Ich finde es zum k… , weil es mir bei Russland leider selten gelingt, die Politik aus dem ESC auszublenden. Aber leider ist das Ding wieder dermaßen perfekt, macht nicht den Fehler so heuchlerisch wie A Million voices letztes Jahr darherzukomnen, hat eye candy für die Zielgruppe und für die anruffreudigeren weiblichen Televoterinnen und wird eine Show bieten, die Måns 2015 alt aussehen lassen wird. 100% sicher Top 3 und bisher höchste Chance auf den Sieg. Wie gesagt… zum k.… 🙁
Es ist halt der übliche Disco-Klopf-Song, wie er aus den ehemaligen sozialistischen Bruderstaaten gern zum ESC geschickt wird. Weder ist das Lied interessant instrumentiert, noch haben Strophe und Refrain eine zündende Melodie. Ich finde, es ist geradezu Billig-Pop!
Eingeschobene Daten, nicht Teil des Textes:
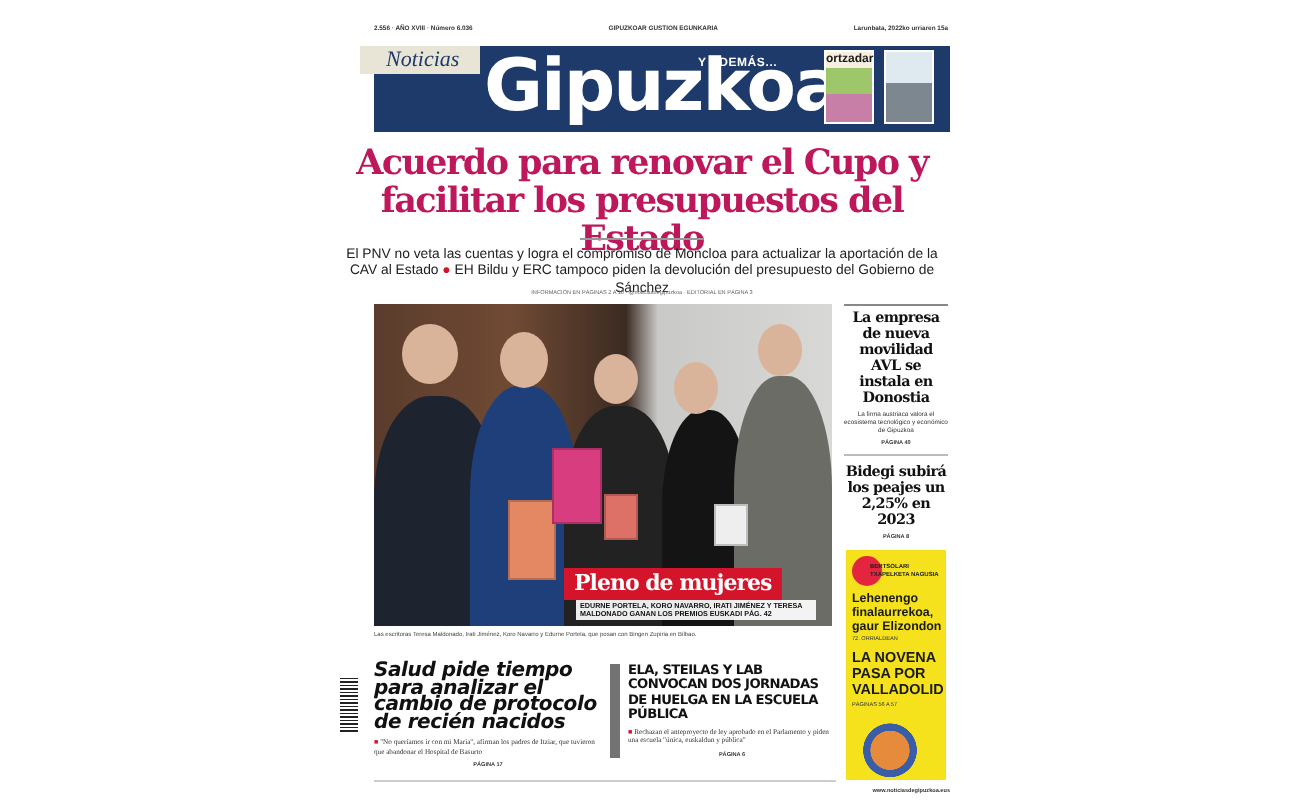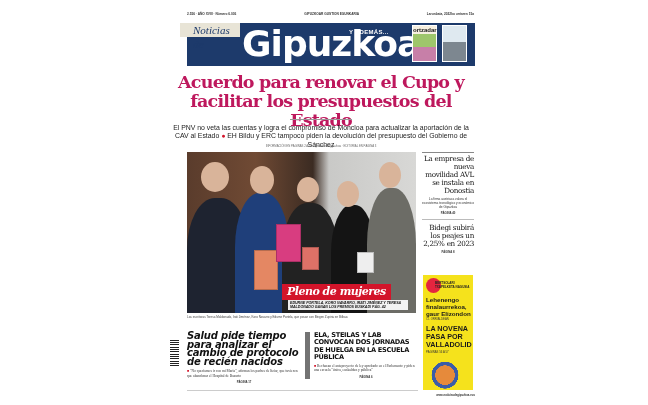"La empresa de nueva movilidad" .r-head { font-weight: normal -> bold; text-align: right -> center }
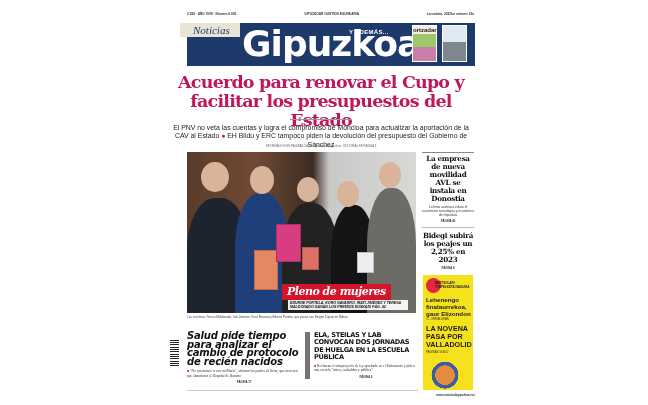"Pleno de mujeres" .photo { font-style: italic -> none }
Der Blog-Betreiber hat recht: hohl! 2016 reicht das nicht mehr!
Diemal hat man sich kein heuchlerisches “Wir haben und alle lieb und sollten uns besser verstehen”-Friedenslied ausgesucht sondern haut sämtliche ESC-Zutaten rein, die man nur greifen kann. Und ich muss ja leider zugeben, dass das hervorragend funktioniert und mir die Nummer gut gefällt. In meinen Augen der beste Beitrag, den Russland je geschickt hat. Und ich bin sehr gespannt, wie das in Stockholm abschneidet. Dass das gegen Jamala verlieren könnte, denke ich nicht. Dafür ist “1944” zu sperrig und “exotisch” um in ganz Europa anzukommen.
Sehr lustig, wie der Blogbeitrag vom Hausherrn unter “Schwules” einsortiert wurde. Zum Song: gefiel mir auf Anhieb, das ist meist etwas das nur Sieger geschafft haben. Hier zeigt sich, wieso manchmal interne Auswahlen besser als Vorentscheide sind (Polen, schäm dich!)
Ja, spielt ganz oben mit, wenn denn die Inszenierung stimmt… Den Hype um Jamala kann ich nicht nachvollziehen: Europa schert sich einen Dreck um Millionen Flüchtlinge, da soll ein politischer Song die Spaßgesellschaft aufrütteln? Lächerlich.… Mein Favorit ist und bleibt der Frans aus Schweden.… Ihr werdet sehen…
Unwahrscheinlich ist das mit dem Frans aus Schweden leider nicht, Wenn der tatsächlich im Mello das Rennen macht, hätte ich wenigstens auch dieses Mal endlich einen echten Würg-Titel (brechreizauslösend) dabei, das hat bislang gefehlt.